[Structured diff data]

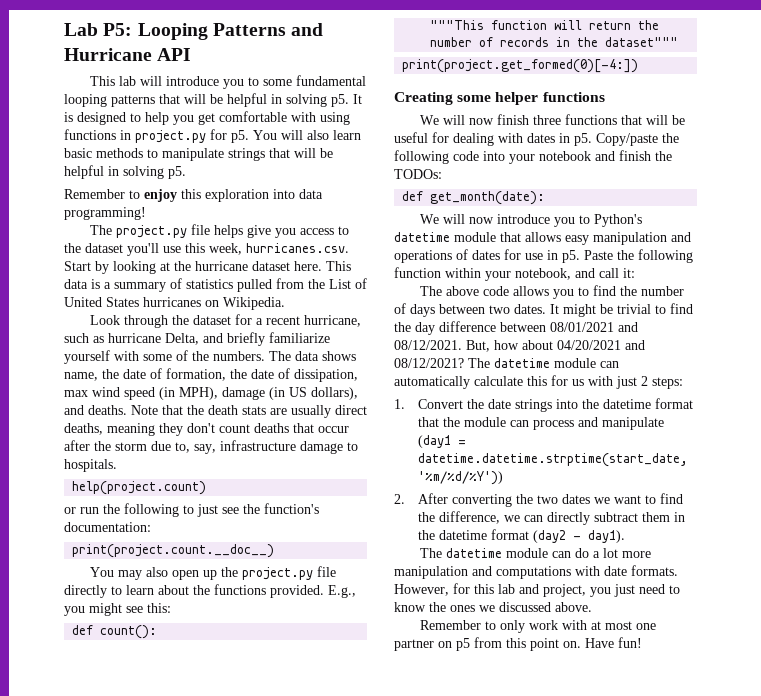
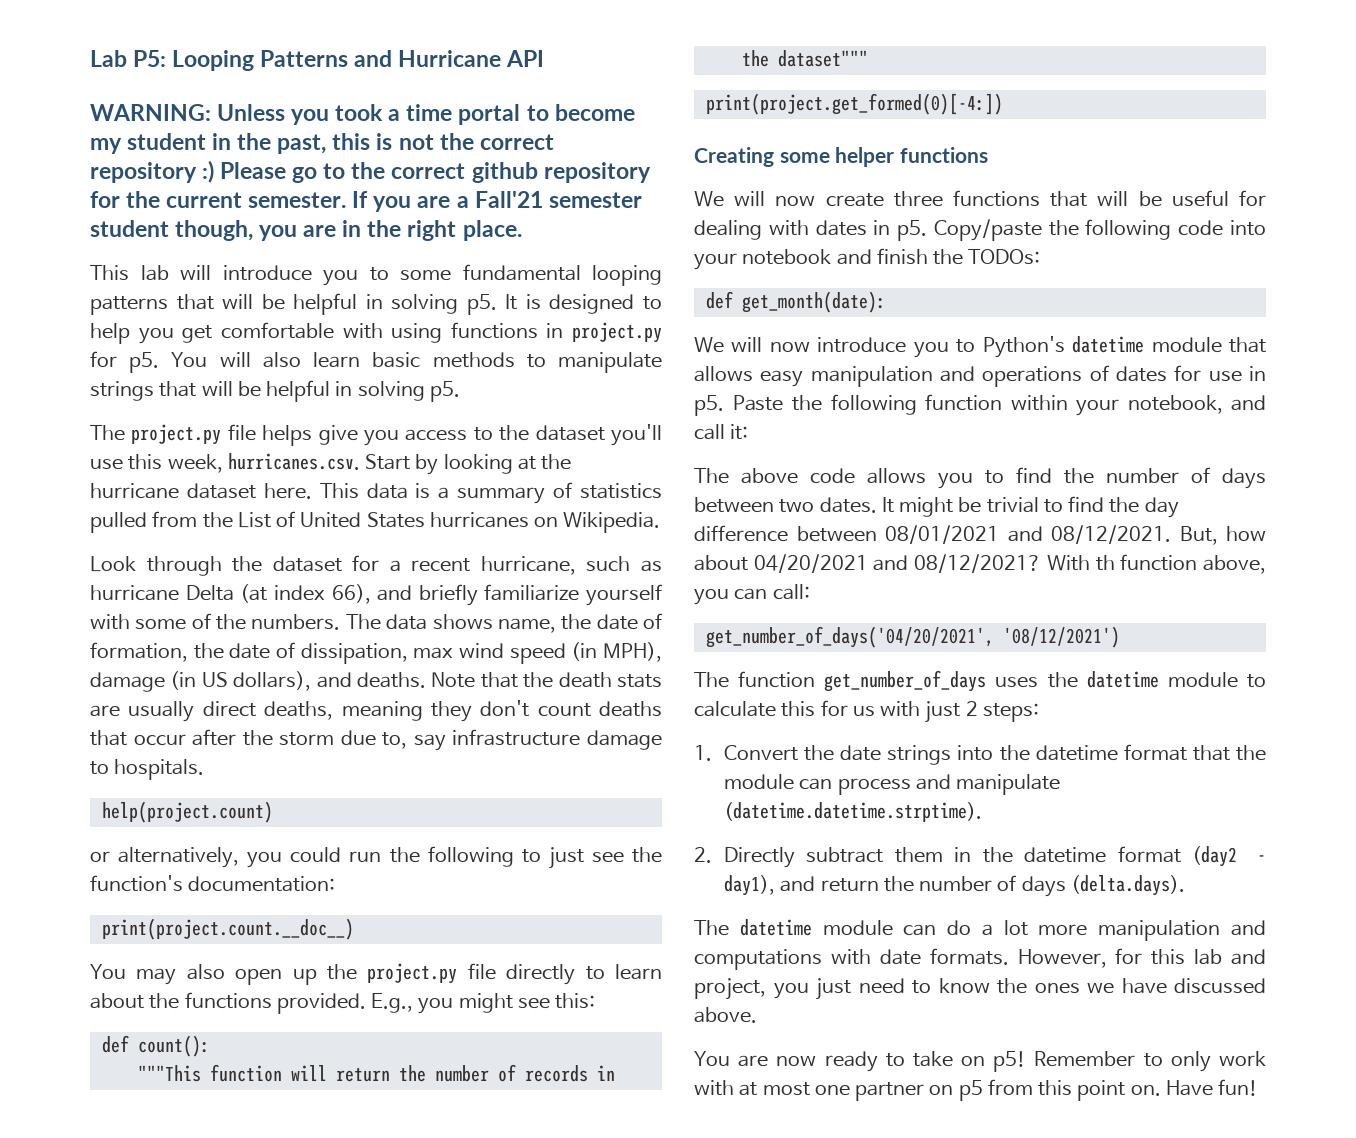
+ WARNING: Unless you took a time portal to become my student in the past, this is not the correct repository :) Please go to the correct github repository for the current semester. If you are a Fall'21 semester student though, you are in the right place.
- Remember to enjoy this exploration into data programming!
- Look through the dataset for a recent hurricane, such as hurricane Delta, and briefly familiarize yourself with some of the numbers.
+ Look through the dataset for a recent hurricane, such as hurricane Delta (at index 66), and briefly familiarize yourself with some of the numbers.
- Note that the death stats are usually direct deaths, meaning they don't count deaths that occur after the storm due to, say, infrastructure damage to hospitals.
+ Note that the death stats are usually direct deaths, meaning they don't count deaths that occur after the storm due to, say infrastructure damage to hospitals.
- or run the following to just see the function's documentation:
+ or alternatively, you could run the following to just see the function's documentation:
- We will now finish three functions that will be useful for dealing with dates in p5.
+ We will now create three functions that will be useful for dealing with dates in p5.
- The datetime module can automatically calculate this for us with just 2 steps:
+ With th function above, you can call:
+ get_number_of_days('04/20/2021', '08/12/2021')
+ The function get_number_of_days uses the datetime module to calculate this for us with just 2 steps:
- 1. Convert the date strings into the datetime format that the module can process and manipulate (day1 = datetime.datetime.strptime(start_date, '%m/%d/%Y'))
- 2. After converting the two dates we want to find the difference, we can directly subtract them in the datetime format (day2 - day1).
+ 1. Convert the date strings into the datetime format that the module can process and manipulate (datetime.datetime.strptime).
+ 2. Directly subtract them in the datetime format (day2 - day1), and return the number of days (delta.days).
- However, for this lab and project, you just need to know the ones we discussed above.
+ However, for this lab and project, you just need to know the ones we have discussed above.
+ You are now ready to take on p5!

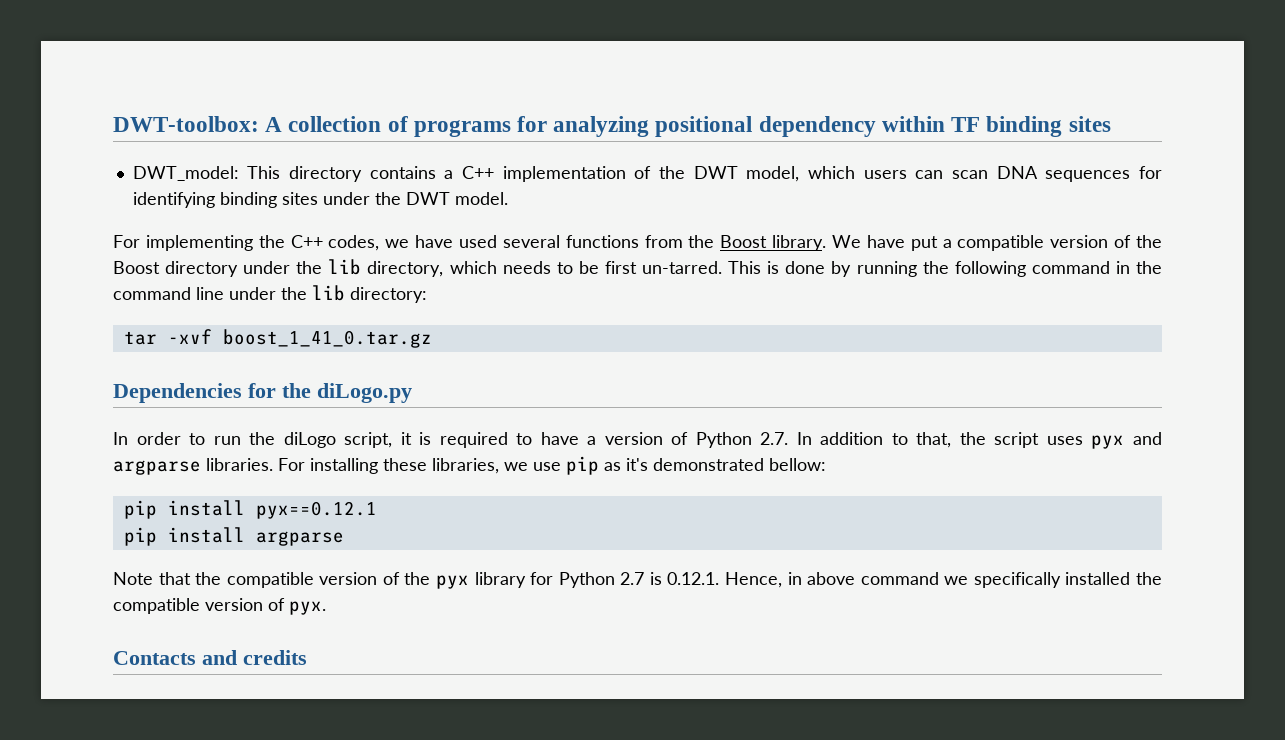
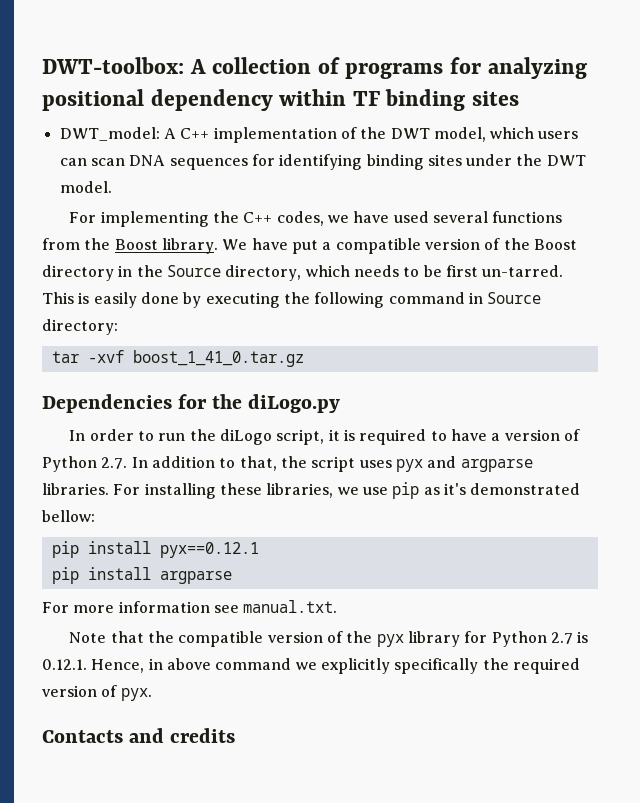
- DWT_model: This directory contains a C++ implementation of the DWT model, which users can scan DNA sequences for identifying binding sites under the DWT model.
+ DWT_model: A C++ implementation of the DWT model, which users can scan DNA sequences for identifying binding sites under the DWT model.
- We have put a compatible version of the Boost directory under the lib directory, which needs to be first un-tarred.
+ We have put a compatible version of the Boost directory in the Source directory, which needs to be first un-tarred.
- This is done by running the following command in the command line under the lib directory:
+ This is easily done by executing the following command in Source directory:
+ For more information see manual.txt.
- Note that the compatible version of the pyx library for Python 2.7 is 0.12.1. Hence, in above command we specifically installed the compatible version of pyx.
+ Note that the compatible version of the pyx library for Python 2.7 is 0.12.1. Hence, in above command we explicitly specifically the required version of pyx.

* **TASK ITEM**
Above are the records; copy every line in them that holds the word "sequences".

* **WRITTEN RESPONSE**
- DWT_model: This directory contains a C++ implementation of the DWT model, which users can scan DNA sequences for identifying binding sites under the DWT model.
+ DWT_model: A C++ implementation of the DWT model, which users can scan DNA sequences for identifying binding sites under the DWT model.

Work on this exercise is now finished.